Conversely, a common criticism from anarchists and libertarians is that whenever consent is lacking the police can always fall back on the use of violent force and punitive coercion.2 Consent, in this view, is a myth, a euphemism that disguises the violent reality. There is certainly some truth to the observation that if the public stopped consenting to state rule it could potentially be maintained through sheer force alone. But to focus on this imagined extreme is to gloss over the fact that this is not the situation that currently exists in reality.
Policing by consent is therefore treated by some as an ideal standard the police must be held to, and by others an impossibility. Both these criticisms miss the mark. The public truly does consent to policing and, in fact, this is fundamental to maintaining the state’s authority. The key things to understand are what this ‘consent’ means and how it’s brought about.
The Peelian Principles
Policing by consent is generally defined by the approach taken by Robert Peel, who as Home Secretary established the Metropolitan Police in 1829, and is encapsulated in the now famous and widely reproduced ‘Peelian Principles’ — nine short precepts for maintaining police legitimacy and effectiveness.
In fact, it seems these principles were never written by Peel himself, nor even during his lifetime. The nine principles were first drafted by the historian Charles Reith in 1948 as an attempt to describe Peel’s approach.3 Reith’s summary was reproduced and repeated until its origins became blurred and his text was attributed to Peel himself — including by many politicians and police officers who take this list to be their foundational document without fully knowing its origin. Despite this murky history, these nine principles continue to exert a significant influence on modern policing. They are the basis for the framework by which Her Majesty’s Inspectorate of Constabulary assesses policing and are reproduced on the Home Office’s website to justify its claims to policing by consent.4 The London Assembly also championed these principles in a recent report on policing during the pandemic.
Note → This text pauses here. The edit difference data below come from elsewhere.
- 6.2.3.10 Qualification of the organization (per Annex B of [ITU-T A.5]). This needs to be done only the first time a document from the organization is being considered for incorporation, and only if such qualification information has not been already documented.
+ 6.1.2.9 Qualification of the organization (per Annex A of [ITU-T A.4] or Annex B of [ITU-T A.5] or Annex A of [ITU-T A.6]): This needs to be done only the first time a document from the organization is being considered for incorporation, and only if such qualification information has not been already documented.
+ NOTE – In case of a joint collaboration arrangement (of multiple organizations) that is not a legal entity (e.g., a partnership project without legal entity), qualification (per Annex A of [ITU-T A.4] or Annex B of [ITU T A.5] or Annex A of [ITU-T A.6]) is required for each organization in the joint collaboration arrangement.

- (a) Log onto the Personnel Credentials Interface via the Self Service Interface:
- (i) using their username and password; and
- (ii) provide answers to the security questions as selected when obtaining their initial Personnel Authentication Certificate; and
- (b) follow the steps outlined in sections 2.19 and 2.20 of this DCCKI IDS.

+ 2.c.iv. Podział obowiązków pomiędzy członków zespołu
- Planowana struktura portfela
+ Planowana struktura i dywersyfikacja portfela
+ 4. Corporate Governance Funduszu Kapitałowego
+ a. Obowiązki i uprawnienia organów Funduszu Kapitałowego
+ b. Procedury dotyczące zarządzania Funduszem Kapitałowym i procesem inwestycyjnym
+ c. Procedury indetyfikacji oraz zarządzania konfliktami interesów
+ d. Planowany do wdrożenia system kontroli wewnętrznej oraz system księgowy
The Peelian principles suggest that, even as officers are sanctioned to use violence to maintain social order, the existence of the police is a strategy to make direct violence less necessary. The state could maintain its power through direct military oppression but, with a strategically deployed police force and the cultivation of a consenting public, it doesn’t need to.5 This approach to state power makes the police dependent on the public’s approval of both its existence and its actions. Furthermore, maintaining this approval means securing the public’s willing cooperation in the observance of the law: people must want the law to be upheld, and must take on some personal responsibility for following it and for preventing each other from breaking it. This leads to the calculation that, in Reith’s words, ‘the extent to which the co-operation of the public can be secured diminishes proportionately the necessity of the use of physical force and compulsion’.
The remaining principles in Reith’s list deal with some core strategies to secure this public confidence. These include maintaining political impartiality, using force only as a last resort after persuasion has failed, operating within the limits of police power, and serving members of the public equally regardless of their wealth or social standing. Finally, it is established that policing is to be judged by the ‘absence of crime and disorder’, and not by the visible prominence of policing itself. The ideal is an orderly population which aspires to lawfulness and requires as little intervention by the police as possible. Central to these principles is the claim that ‘the police are the public and that the public are the police’. Officers are not an occupying army extrinsic to the general population, imposing alien values and behaviours. Rather, they are citizens in uniform, ‘members of the public who are paid to give full time attention to duties which are incumbent on every citizen’.
What public? What consent?
It is clear that not every individual is happy to be policed. Even the government doesn't pretend that this is the case. The Home Office website clarifies:
It does not mean the consent of an individual. No individual can choose to withdraw his or her consent from the police, or from a law.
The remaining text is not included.